◆ Work to be completed ◆
What do the lines say from the one containing "- 2. Emby Server version" to the end of the records? Restate them word for word, and only those.

* * * * *

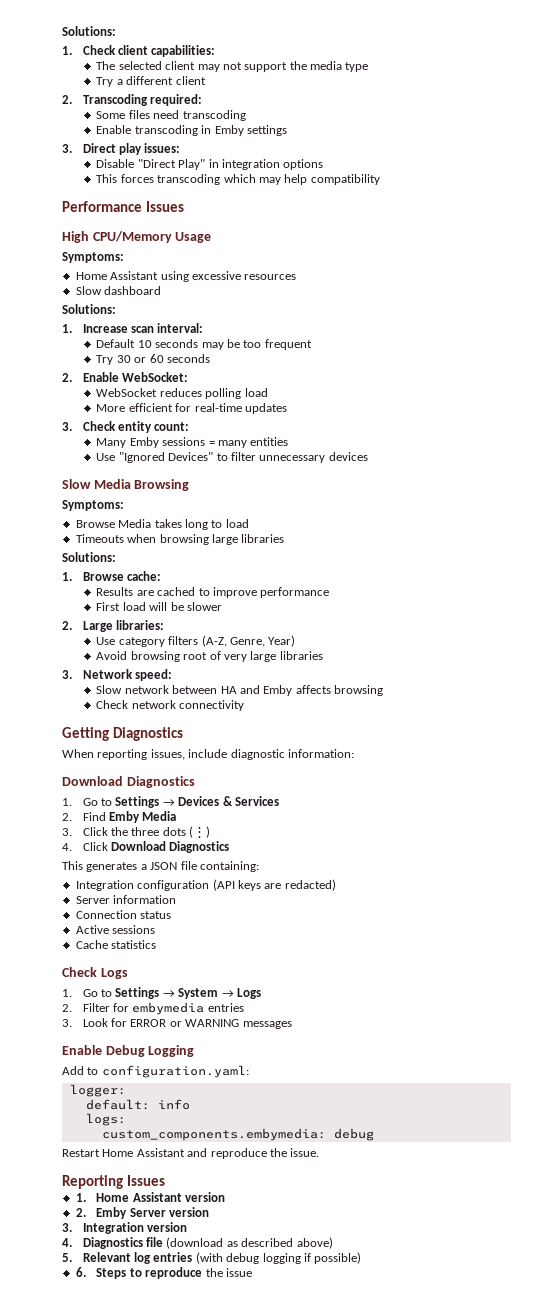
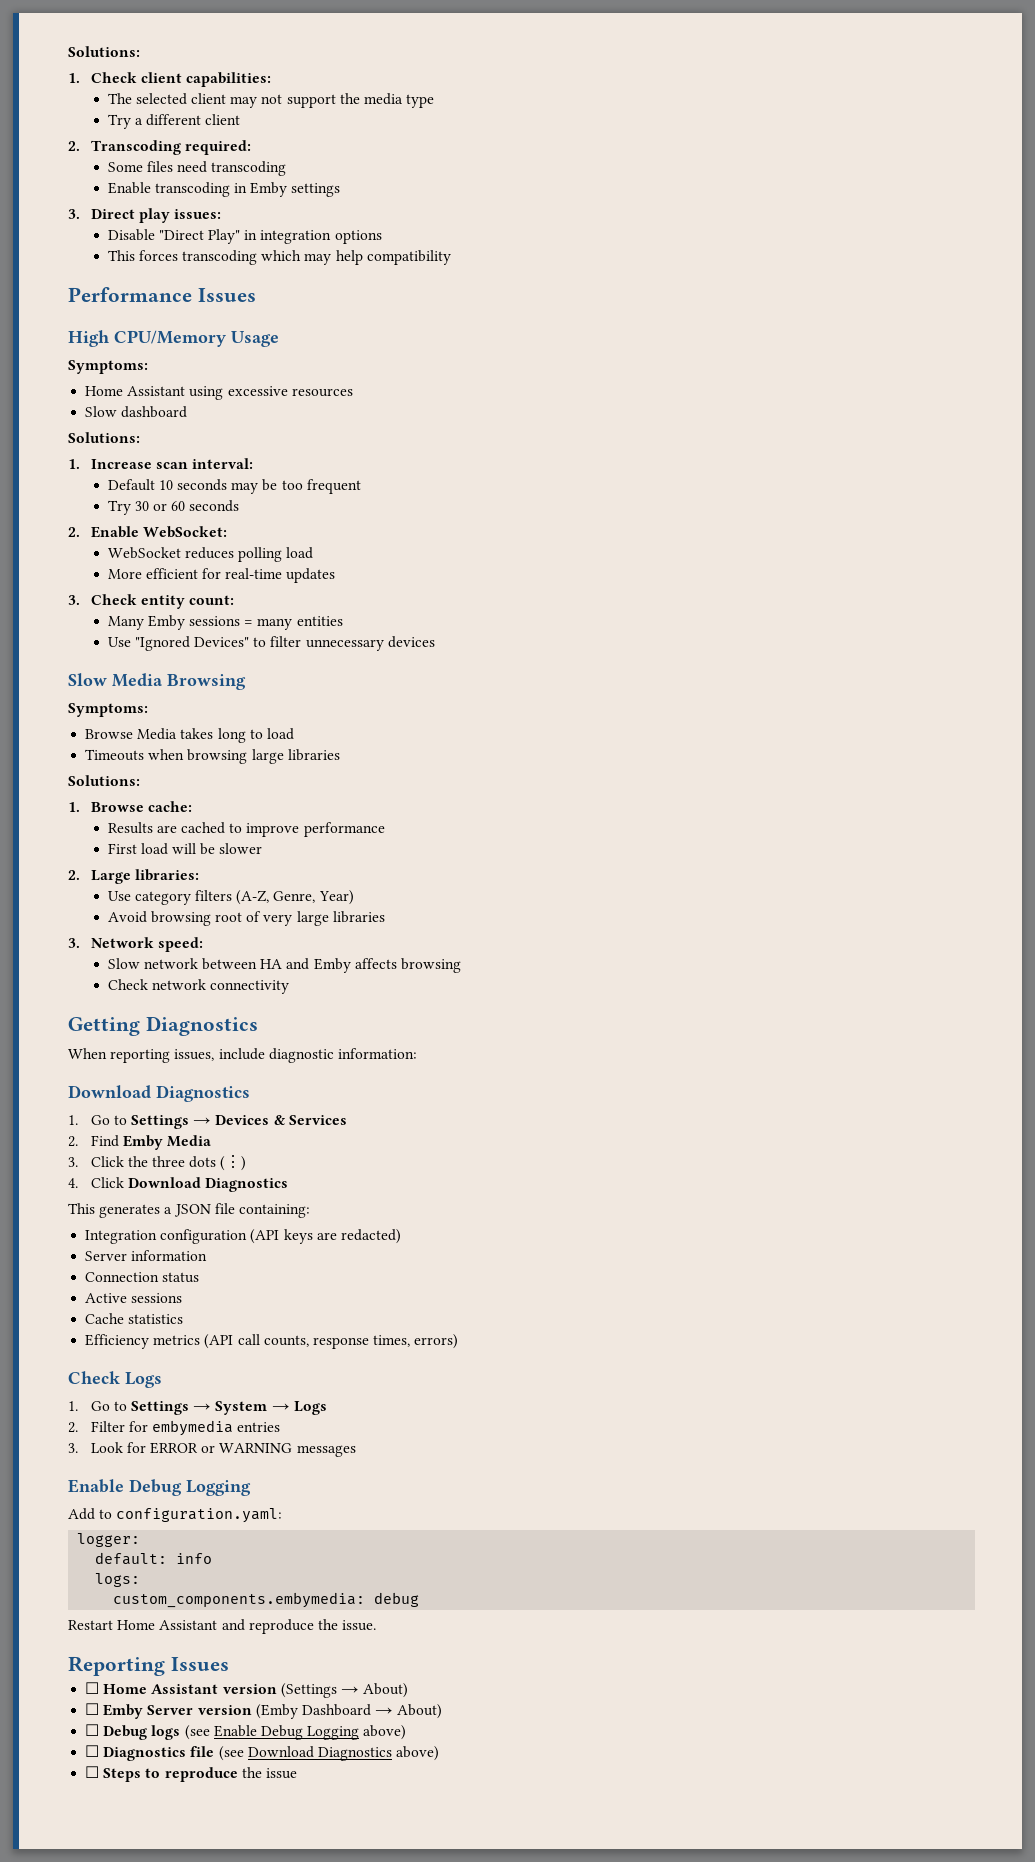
+ Efficiency metrics (API call counts, response times, errors)
- 1. Home Assistant version
- 2. Emby Server version
- 3. Integration version
- 4. Diagnostics file (download as described above)
- 5. Relevant log entries (with debug logging if possible)
- 6. Steps to reproduce the issue
+ ☐ Home Assistant version (Settings → About)
+ ☐ Emby Server version (Emby Dashboard → About)
+ ☐ Debug logs (see Enable Debug Logging above)
+ ☐ Diagnostics file (see Download Diagnostics above)
+ ☐ Steps to reproduce the issue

* * * * *

◆ Output for this exercise ◆
- 2. Emby Server version
- 3. Integration version
- 4. Diagnostics file (download as described above)
- 5. Relevant log entries (with debug logging if possible)
- 6. Steps to reproduce the issue
+ ☐ Home Assistant version (Settings → About)
+ ☐ Emby Server version (Emby Dashboard → About)
+ ☐ Debug logs (see Enable Debug Logging above)
+ ☐ Diagnostics file (see Download Diagnostics above)
+ ☐ Steps to reproduce the issue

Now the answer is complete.